"Same As Ever" by Morgan Housel

Review by Borodutch

The book's premise is simple: everything changes, but some things are more constant than others. As one of the book's quotes says, the candy bar with the most sales 40 years ago was Snickers, and so it is today. The same can be said about human behavior and psychology. The author dives into various stories representing the core principles that rarely change throughout history. Some ideas are as eye-opening as understanding the concept of base rates.
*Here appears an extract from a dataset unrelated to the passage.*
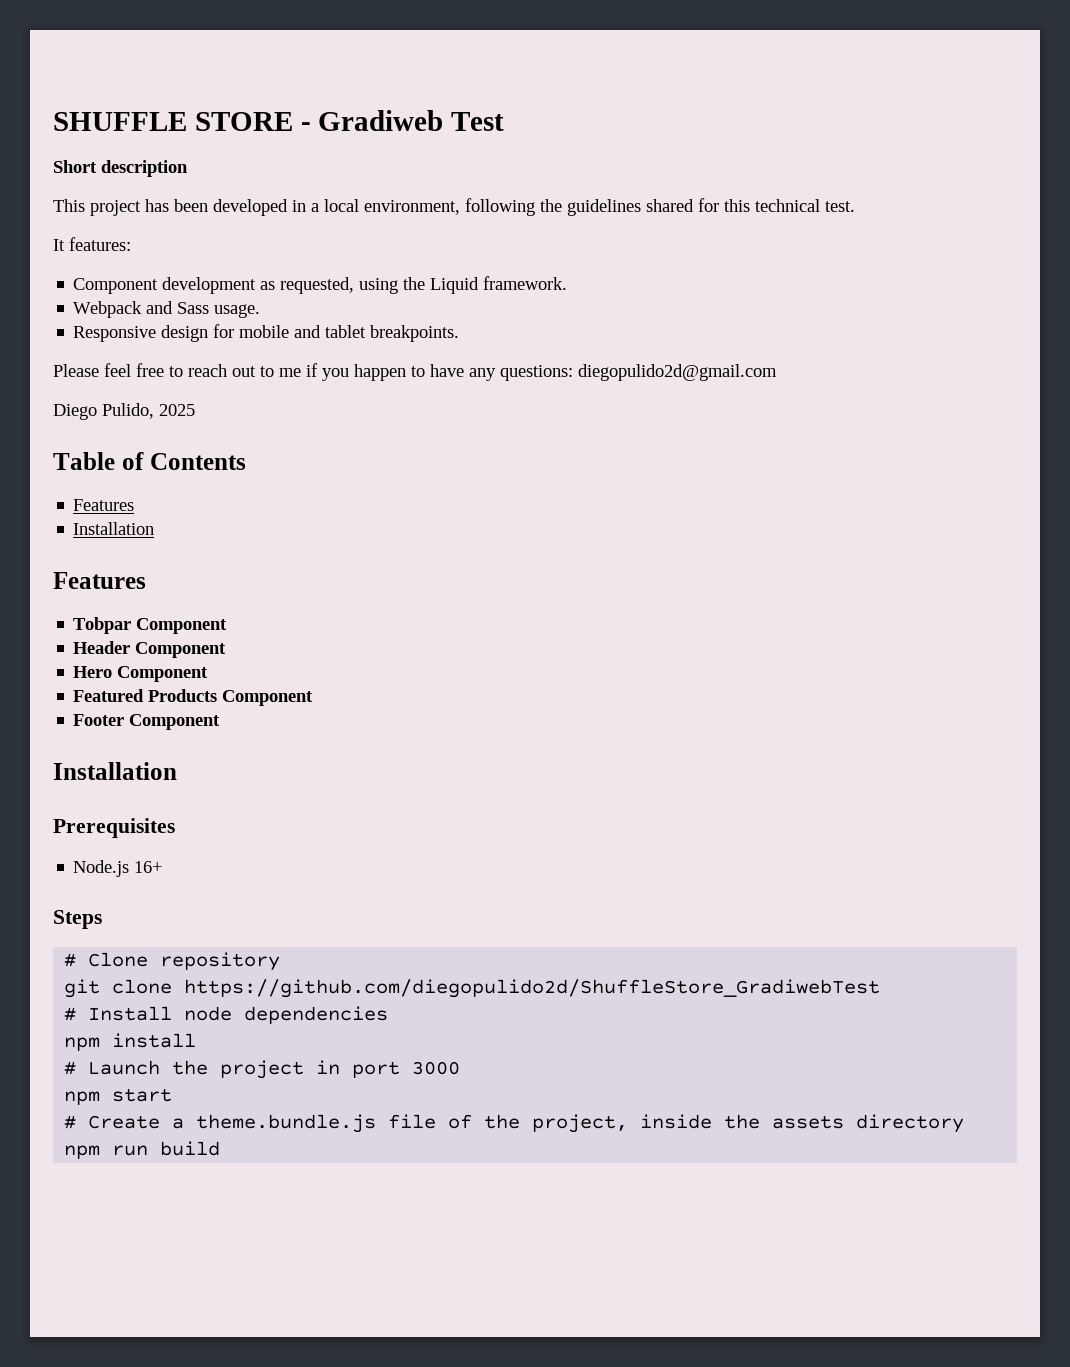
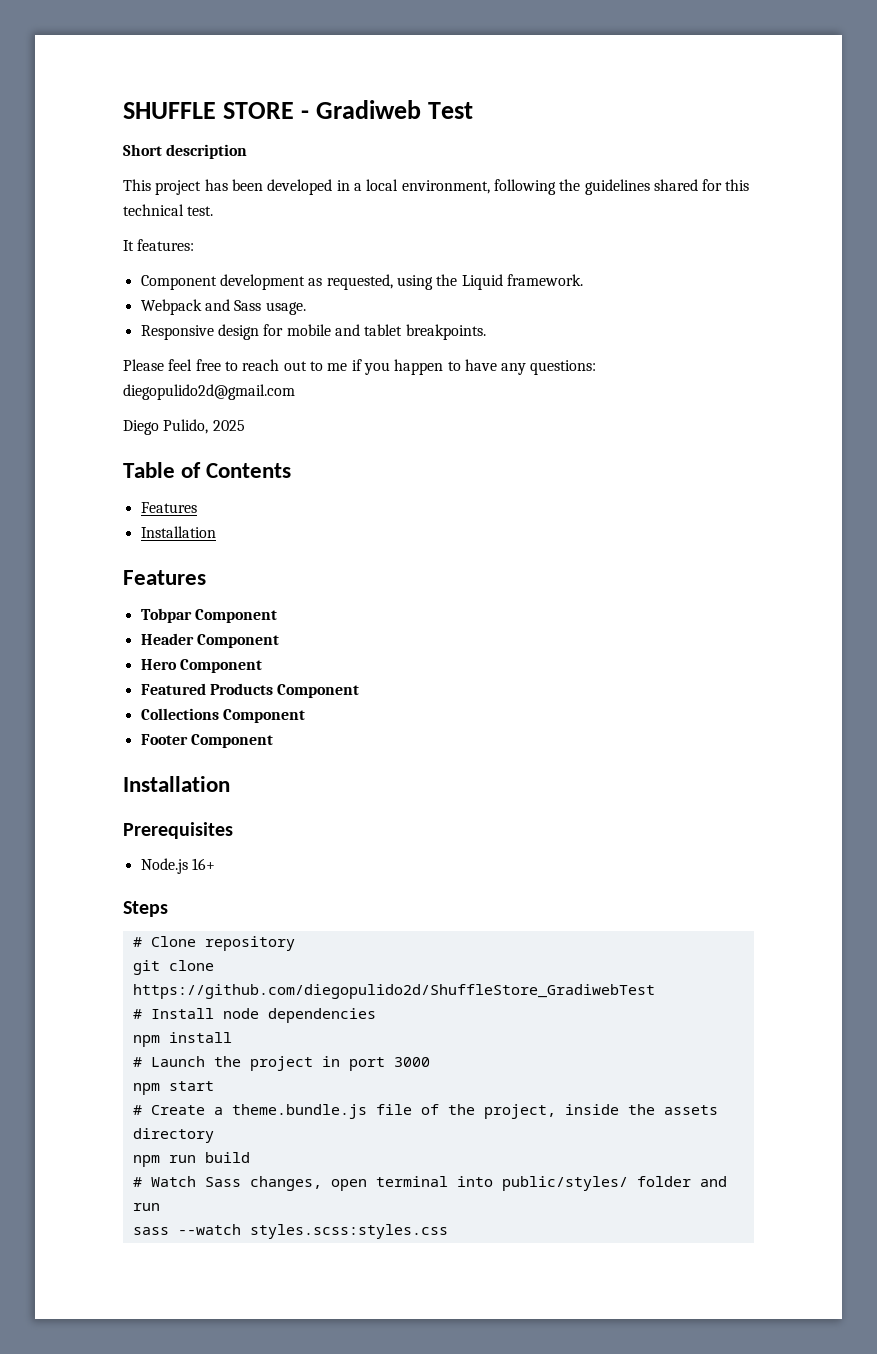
+ Collections Component
+ # Watch Sass changes, open terminal into public/styles/ folder and run
+ sass --watch styles.scss:styles.css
  • Expectations rule the world: the less you expect, the less disappointed you are when it doesn't happen, and the more happy you are when it does happen. The same applies to stocks, population happiness, etc.
  • Accumulated fortune leads to more risk-taking, which leads to losing the fortune. Markets become over-optimistic, and then the bubble busts lower than ever.
  • Panic, shock, worry, and anxiety drive innovation. Good times don't produce moon landings in 12 years. Fear does.
  • Progress is gradual and, hence, invisible to the naked eye. We ignore a 1% decrease in poverty year to year even though the number of people raised from objective poverty is enormous.
  • Long walks and periods of downtime produce creativeness. Being bored increases the mental capacity to work on problems in the background.
  • Hardship is the price we pay for progress, even though we rarely see this as the "price" in a monetary value. The price can still be anxiety, stress, opportunity cost, etc.
  • Long-term thinking is beneficial but enormously difficult to implement. Short-term goals drive humans, and it takes effort not to eat the cake today to get slimmer next year.
  • Information can be permanent or expiring. Permanent information is general rules about the world—e.g., the greediness of markets. Expiring information is like Nvidia stock doing great. Focus on why it is doing great, not on the fact that it is.
  • People forget things but are shaped by experience. A person might have different points of view from you, not out of malicious intent but because they have had an experience that differs from yours.

I loved reading "Same as Ever"; it explained a few concepts in a new light, helping me understand them better. This book is as revealing as any economics or behavioral psychology book.